▸ **TASK TO COMPLETE**: In the listing below, print exactly the lines between the line holding "Nova - Everyday" and the line holding "Wiseco Pistons Kit - 12.3:1Cr", inclusive, and no more.

▸ **EXTRACTED RECORDS**:
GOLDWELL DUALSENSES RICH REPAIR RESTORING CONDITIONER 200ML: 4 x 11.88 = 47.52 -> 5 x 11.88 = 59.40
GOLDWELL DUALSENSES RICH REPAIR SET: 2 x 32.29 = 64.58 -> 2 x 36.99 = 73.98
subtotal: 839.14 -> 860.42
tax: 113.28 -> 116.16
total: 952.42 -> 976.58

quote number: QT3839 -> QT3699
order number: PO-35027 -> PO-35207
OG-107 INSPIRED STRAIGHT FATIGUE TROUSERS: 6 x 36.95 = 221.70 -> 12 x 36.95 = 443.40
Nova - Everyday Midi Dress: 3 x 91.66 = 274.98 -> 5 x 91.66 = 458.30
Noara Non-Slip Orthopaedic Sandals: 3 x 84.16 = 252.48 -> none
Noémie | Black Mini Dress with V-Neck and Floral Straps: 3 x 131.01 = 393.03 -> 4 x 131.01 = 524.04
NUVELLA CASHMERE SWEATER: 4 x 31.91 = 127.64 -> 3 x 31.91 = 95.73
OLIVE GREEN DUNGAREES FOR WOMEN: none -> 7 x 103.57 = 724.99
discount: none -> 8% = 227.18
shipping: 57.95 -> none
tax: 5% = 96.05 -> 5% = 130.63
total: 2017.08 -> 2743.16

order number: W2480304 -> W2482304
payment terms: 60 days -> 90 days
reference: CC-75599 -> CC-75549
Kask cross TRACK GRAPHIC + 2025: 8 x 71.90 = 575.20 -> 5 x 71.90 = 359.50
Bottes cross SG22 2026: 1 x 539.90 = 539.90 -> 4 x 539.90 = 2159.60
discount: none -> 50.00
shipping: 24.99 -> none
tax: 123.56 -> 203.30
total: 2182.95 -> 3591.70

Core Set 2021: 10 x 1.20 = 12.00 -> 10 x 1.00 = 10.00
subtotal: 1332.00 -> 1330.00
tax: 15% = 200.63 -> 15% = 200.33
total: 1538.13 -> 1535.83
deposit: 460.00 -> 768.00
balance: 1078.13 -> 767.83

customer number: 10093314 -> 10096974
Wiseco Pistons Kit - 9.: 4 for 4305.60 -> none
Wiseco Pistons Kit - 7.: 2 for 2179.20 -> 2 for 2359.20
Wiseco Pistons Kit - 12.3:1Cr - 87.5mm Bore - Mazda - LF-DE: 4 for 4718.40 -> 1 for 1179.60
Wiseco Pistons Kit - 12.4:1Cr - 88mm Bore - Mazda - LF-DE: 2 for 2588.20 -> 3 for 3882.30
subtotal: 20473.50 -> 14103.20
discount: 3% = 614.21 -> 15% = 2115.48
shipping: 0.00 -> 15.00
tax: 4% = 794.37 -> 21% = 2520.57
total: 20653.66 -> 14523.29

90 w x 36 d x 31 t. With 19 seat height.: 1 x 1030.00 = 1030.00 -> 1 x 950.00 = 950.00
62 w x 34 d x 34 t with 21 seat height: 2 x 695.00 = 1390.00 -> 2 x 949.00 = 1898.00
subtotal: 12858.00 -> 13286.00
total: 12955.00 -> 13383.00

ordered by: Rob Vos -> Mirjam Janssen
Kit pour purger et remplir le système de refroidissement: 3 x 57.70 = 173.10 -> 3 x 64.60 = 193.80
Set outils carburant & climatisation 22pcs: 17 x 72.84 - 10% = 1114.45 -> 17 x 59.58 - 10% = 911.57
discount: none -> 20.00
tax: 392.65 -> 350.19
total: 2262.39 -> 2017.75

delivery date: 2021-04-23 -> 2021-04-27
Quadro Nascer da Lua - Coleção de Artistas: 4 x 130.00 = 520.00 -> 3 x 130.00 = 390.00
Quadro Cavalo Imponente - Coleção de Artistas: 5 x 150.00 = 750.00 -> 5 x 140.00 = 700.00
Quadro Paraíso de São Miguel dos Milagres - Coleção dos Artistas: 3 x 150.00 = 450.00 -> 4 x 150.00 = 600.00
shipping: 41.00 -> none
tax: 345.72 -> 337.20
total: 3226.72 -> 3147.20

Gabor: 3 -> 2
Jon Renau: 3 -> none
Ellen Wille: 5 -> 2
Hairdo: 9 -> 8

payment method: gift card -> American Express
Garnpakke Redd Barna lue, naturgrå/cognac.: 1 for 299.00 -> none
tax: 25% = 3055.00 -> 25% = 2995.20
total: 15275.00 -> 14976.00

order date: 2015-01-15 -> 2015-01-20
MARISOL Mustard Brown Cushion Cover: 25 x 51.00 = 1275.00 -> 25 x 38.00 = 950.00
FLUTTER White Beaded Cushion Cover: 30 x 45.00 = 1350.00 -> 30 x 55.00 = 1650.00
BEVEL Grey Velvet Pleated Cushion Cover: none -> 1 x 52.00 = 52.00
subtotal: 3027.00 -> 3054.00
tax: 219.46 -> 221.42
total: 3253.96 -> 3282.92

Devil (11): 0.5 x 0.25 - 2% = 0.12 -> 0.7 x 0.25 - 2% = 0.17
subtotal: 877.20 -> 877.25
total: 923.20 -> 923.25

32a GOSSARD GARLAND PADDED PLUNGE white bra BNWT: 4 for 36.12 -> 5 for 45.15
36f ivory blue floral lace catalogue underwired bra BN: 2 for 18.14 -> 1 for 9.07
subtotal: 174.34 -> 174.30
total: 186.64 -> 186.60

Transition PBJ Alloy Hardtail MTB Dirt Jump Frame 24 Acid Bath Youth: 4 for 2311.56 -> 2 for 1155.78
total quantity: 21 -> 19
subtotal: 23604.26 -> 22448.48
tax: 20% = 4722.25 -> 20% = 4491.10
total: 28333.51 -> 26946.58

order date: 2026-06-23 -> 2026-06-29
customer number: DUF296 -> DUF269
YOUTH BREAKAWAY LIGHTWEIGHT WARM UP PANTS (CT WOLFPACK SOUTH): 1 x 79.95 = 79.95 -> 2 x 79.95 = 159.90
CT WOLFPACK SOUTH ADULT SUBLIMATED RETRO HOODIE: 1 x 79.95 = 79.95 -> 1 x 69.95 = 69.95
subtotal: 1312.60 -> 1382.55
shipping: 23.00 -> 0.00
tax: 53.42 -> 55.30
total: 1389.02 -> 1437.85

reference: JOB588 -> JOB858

▸ **ANSWER TO THE PROBLEM**:
Nova - Everyday Midi Dress: 3 x 91.66 = 274.98 -> 5 x 91.66 = 458.30
Noara Non-Slip Orthopaedic Sandals: 3 x 84.16 = 252.48 -> none
Noémie | Black Mini Dress with V-Neck and Floral Straps: 3 x 131.01 = 393.03 -> 4 x 131.01 = 524.04
NUVELLA CASHMERE SWEATER: 4 x 31.91 = 127.64 -> 3 x 31.91 = 95.73
OLIVE GREEN DUNGAREES FOR WOMEN: none -> 7 x 103.57 = 724.99
discount: none -> 8% = 227.18
shipping: 57.95 -> none
tax: 5% = 96.05 -> 5% = 130.63
total: 2017.08 -> 2743.16

order number: W2480304 -> W2482304
payment terms: 60 days -> 90 days
reference: CC-75599 -> CC-75549
Kask cross TRACK GRAPHIC + 2025: 8 x 71.90 = 575.20 -> 5 x 71.90 = 359.50
Bottes cross SG22 2026: 1 x 539.90 = 539.90 -> 4 x 539.90 = 2159.60
discount: none -> 50.00
shipping: 24.99 -> none
tax: 123.56 -> 203.30
total: 2182.95 -> 3591.70

Core Set 2021: 10 x 1.20 = 12.00 -> 10 x 1.00 = 10.00
subtotal: 1332.00 -> 1330.00
tax: 15% = 200.63 -> 15% = 200.33
total: 1538.13 -> 1535.83
deposit: 460.00 -> 768.00
balance: 1078.13 -> 767.83

customer number: 10093314 -> 10096974
Wiseco Pistons Kit - 9.: 4 for 4305.60 -> none
Wiseco Pistons Kit - 7.: 2 for 2179.20 -> 2 for 2359.20
Wiseco Pistons Kit - 12.3:1Cr - 87.5mm Bore - Mazda - LF-DE: 4 for 4718.40 -> 1 for 1179.60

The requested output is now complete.